Work instructions:
Copy out each line of the material that includes the word "will".
BEGIN Supplied data
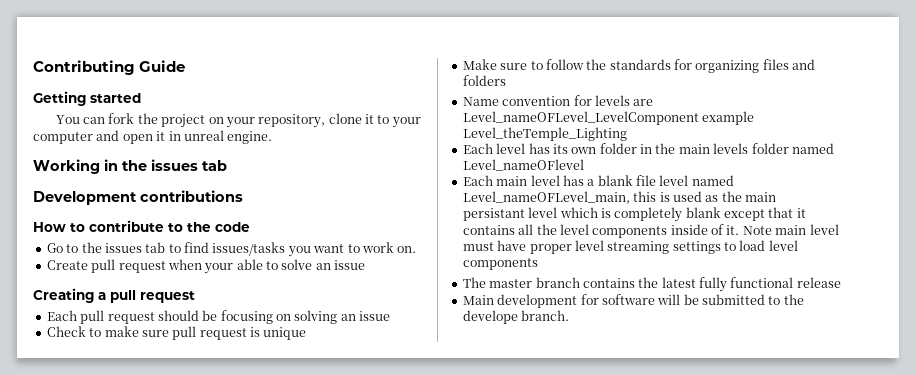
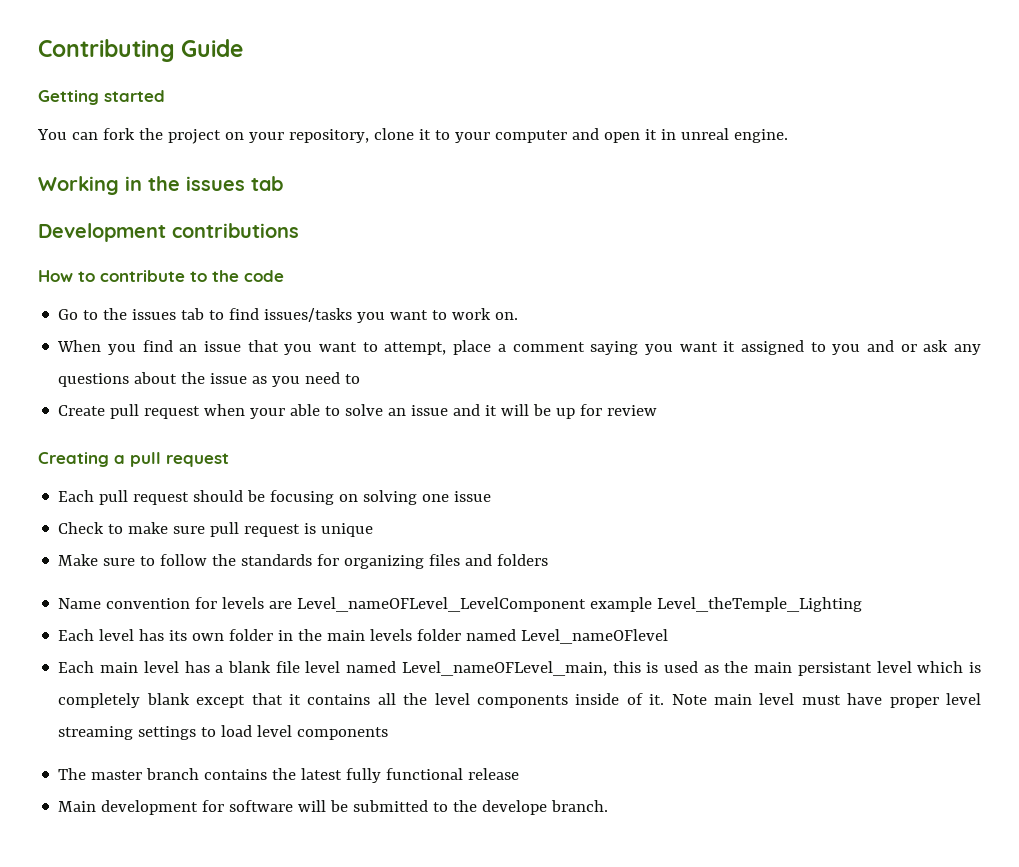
(417, 249) none -> [57,340,982,355] [58,372,361,387] // When you find an issue that you want to attempt, place a comment saying you want it assigned to you and or ask any questions about the issue as you need to
(366, 265) none -> [453,404,658,419] and it will be up for review
[340,314,356,321] an -> [422,494,450,502] one

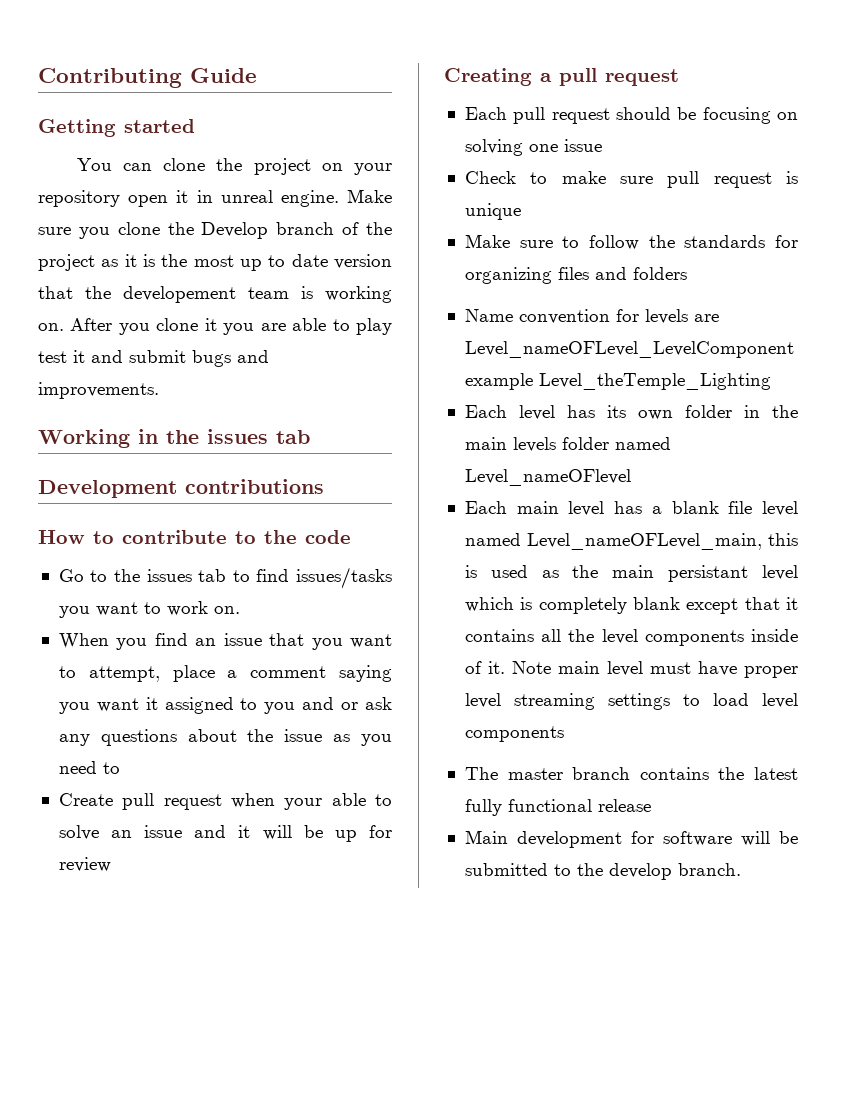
[102,128,135,140] fork -> [163,158,206,171] clone
[288,128,599,143] repository, clone it to your computer and -> [38,190,120,207] repository
(788, 136) none -> [347,189,392,203] [38,222,392,239] [38,254,392,271] [38,286,392,303] [38,318,393,335] [38,350,269,367] [38,382,159,399] Make sure you clone the Develop branch of the project as it is the most up to date version that the developement team is working on. After you clone it you are able to play test it and submit bugs and improvements.
[482,800,548,815] develope -> [608,863,672,880] develop

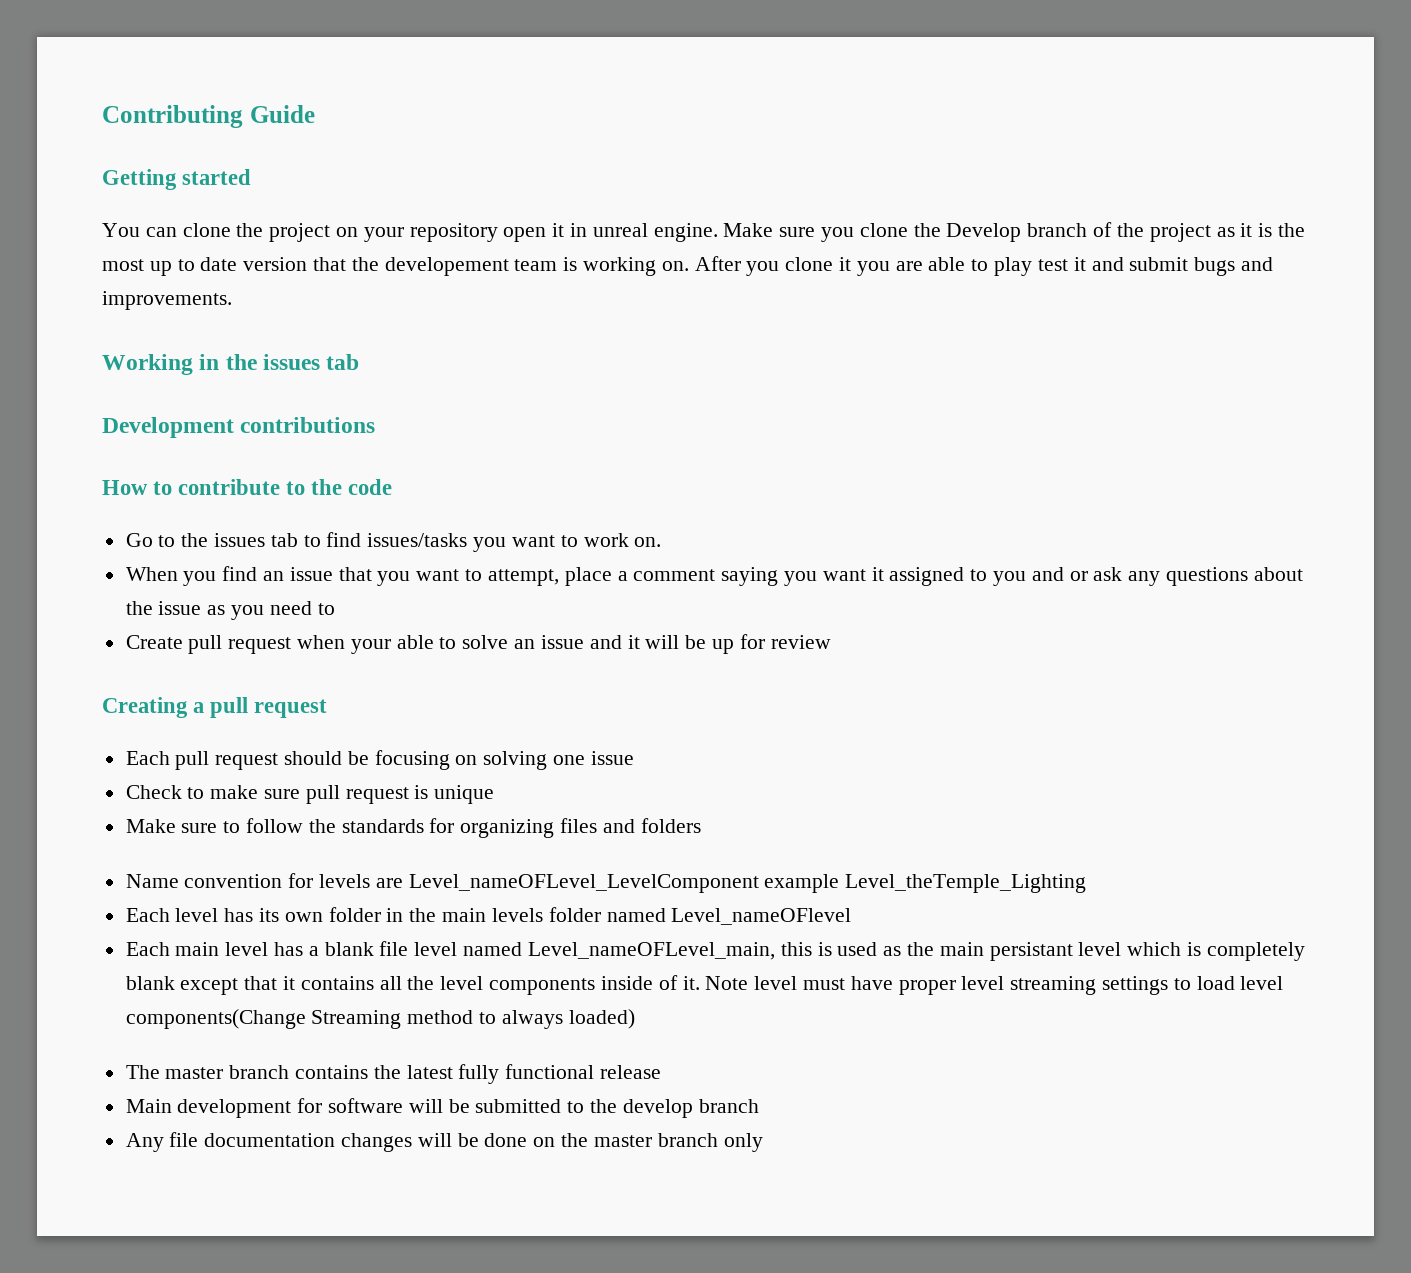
[557,661,600,674] main -> (749, 983) none
[464,726,564,742] components -> [125,1009,635,1029] components(Change Streaming method to always loaded)
[677,863,741,876] branch. -> [698,1099,759,1113] [125,1132,763,1152] branch // Any file documentation changes will be done on the master branch only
END Supplied data
Output of the exercise:
(366, 265) none -> [453,404,658,419] and it will be up for review
[677,863,741,876] branch. -> [698,1099,759,1113] [125,1132,763,1152] branch // Any file documentation changes will be done on the master branch only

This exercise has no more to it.